> Are people really this oblivious ...
Yes, yes they are. The vector of "I've been using this package and giving it full permissions for like forever and it has never been a problem." oblivious. One must understand the two-step here:
Step 1) Use someone else's package that solves your problem and doesn't have any issues. Yay you're doing DRY and saving time and effort!
Step 2) The package you got is now corrupted but you don't have any tools to checking to see if you're application is doing anything sus.
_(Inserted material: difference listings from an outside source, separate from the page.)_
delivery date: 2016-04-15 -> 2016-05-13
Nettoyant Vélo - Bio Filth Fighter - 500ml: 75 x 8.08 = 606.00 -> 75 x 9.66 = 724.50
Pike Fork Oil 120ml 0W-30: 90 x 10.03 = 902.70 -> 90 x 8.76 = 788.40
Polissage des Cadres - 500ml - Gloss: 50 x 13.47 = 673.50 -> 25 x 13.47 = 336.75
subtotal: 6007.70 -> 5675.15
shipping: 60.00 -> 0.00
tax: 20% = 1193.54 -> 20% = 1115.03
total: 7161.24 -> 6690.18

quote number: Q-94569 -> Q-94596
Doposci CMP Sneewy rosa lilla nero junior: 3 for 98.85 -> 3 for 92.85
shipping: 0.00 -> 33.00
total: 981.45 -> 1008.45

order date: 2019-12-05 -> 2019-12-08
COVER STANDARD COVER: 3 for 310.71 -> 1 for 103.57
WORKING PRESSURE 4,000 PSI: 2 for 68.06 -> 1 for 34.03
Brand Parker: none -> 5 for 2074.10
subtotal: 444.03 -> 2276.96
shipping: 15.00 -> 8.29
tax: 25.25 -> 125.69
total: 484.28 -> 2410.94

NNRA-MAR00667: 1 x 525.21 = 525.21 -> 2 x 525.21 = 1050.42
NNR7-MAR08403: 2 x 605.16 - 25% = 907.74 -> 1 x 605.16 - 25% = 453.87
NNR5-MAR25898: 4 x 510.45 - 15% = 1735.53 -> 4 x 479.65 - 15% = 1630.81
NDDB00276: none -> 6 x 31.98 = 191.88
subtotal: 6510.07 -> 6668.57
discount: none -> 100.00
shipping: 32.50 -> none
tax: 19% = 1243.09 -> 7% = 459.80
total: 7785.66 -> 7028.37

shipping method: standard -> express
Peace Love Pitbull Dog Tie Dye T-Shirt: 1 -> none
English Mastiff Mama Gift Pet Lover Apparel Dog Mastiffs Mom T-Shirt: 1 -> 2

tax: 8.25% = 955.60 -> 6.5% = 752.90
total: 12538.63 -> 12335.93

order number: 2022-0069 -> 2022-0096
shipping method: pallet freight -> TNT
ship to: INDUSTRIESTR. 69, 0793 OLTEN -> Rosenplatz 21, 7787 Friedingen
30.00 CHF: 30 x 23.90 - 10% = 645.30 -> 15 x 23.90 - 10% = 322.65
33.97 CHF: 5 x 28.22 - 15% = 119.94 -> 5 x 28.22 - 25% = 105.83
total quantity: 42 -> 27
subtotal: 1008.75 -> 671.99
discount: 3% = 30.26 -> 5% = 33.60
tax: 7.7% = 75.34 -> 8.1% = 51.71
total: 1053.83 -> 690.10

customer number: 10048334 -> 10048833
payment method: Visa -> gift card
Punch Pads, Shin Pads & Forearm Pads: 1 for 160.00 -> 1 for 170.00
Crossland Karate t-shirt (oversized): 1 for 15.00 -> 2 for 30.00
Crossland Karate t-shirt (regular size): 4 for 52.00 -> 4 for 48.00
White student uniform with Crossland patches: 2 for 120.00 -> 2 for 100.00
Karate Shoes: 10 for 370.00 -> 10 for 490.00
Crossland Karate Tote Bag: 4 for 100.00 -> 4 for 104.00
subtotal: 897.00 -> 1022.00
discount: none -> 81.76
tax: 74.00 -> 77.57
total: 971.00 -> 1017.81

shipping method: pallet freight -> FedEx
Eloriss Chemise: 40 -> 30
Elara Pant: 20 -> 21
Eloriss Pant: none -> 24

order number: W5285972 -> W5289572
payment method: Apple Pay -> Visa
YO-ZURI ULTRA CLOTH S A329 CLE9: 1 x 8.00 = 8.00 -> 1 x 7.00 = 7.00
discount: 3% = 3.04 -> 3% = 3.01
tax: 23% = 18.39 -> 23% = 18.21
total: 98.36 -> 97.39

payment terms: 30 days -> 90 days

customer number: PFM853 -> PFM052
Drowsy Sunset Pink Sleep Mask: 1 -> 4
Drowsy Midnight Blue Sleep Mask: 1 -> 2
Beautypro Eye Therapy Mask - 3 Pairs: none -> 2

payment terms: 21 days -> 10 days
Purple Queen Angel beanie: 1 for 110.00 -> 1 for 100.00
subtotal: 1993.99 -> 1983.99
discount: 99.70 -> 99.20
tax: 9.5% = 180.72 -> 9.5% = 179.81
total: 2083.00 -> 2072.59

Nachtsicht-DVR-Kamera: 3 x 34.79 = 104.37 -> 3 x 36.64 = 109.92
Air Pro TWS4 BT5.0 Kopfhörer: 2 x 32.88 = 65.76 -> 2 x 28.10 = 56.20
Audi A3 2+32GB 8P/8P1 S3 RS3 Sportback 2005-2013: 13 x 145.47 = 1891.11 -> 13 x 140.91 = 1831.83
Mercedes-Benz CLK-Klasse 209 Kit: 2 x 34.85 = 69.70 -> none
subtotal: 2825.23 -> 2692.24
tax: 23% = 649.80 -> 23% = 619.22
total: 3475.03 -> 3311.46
The alternative is that you audit every release and look at every change on every file. So suddenly your DRY because a weekly/monthly audit exercise for every single imported package that changes. Use three packages, that's three audit schedules. Use ten? That's ten audit schedules. It's stupid because if you actually used this alternative you'd be spending all of your time just auditing packages and 90+% of the time not finding anything to complain about.
So the ACTUAL alternative, is write your own damn code. You wrote it so you know how it works, and when you change it you know what you changed. And unless you are the bad guy, exploits don't "magically appear" in your code. Vulnerabilities will appear in your code if you don't do code reviews, but remember actualizing this stuff requires both knowing about the bug and exploiting it in the wild, you may end up coding in something that could be exploited but you are unlikely then to use your own vulnerability.
Step 1 sounds like npm, to me.
and Step 2.... ? yeah, we know.
"Write your own code" won't scale. Anyway that horse is out of the barn. We need better SBOM tools.
I disagree, writing your own code is the only thing that does scale. Even if you do nothing more than take the NPM package get source, and then do your own maintenance on it. But having been in different organizations that chose one path or the other, the durable organizations chose to write their own code.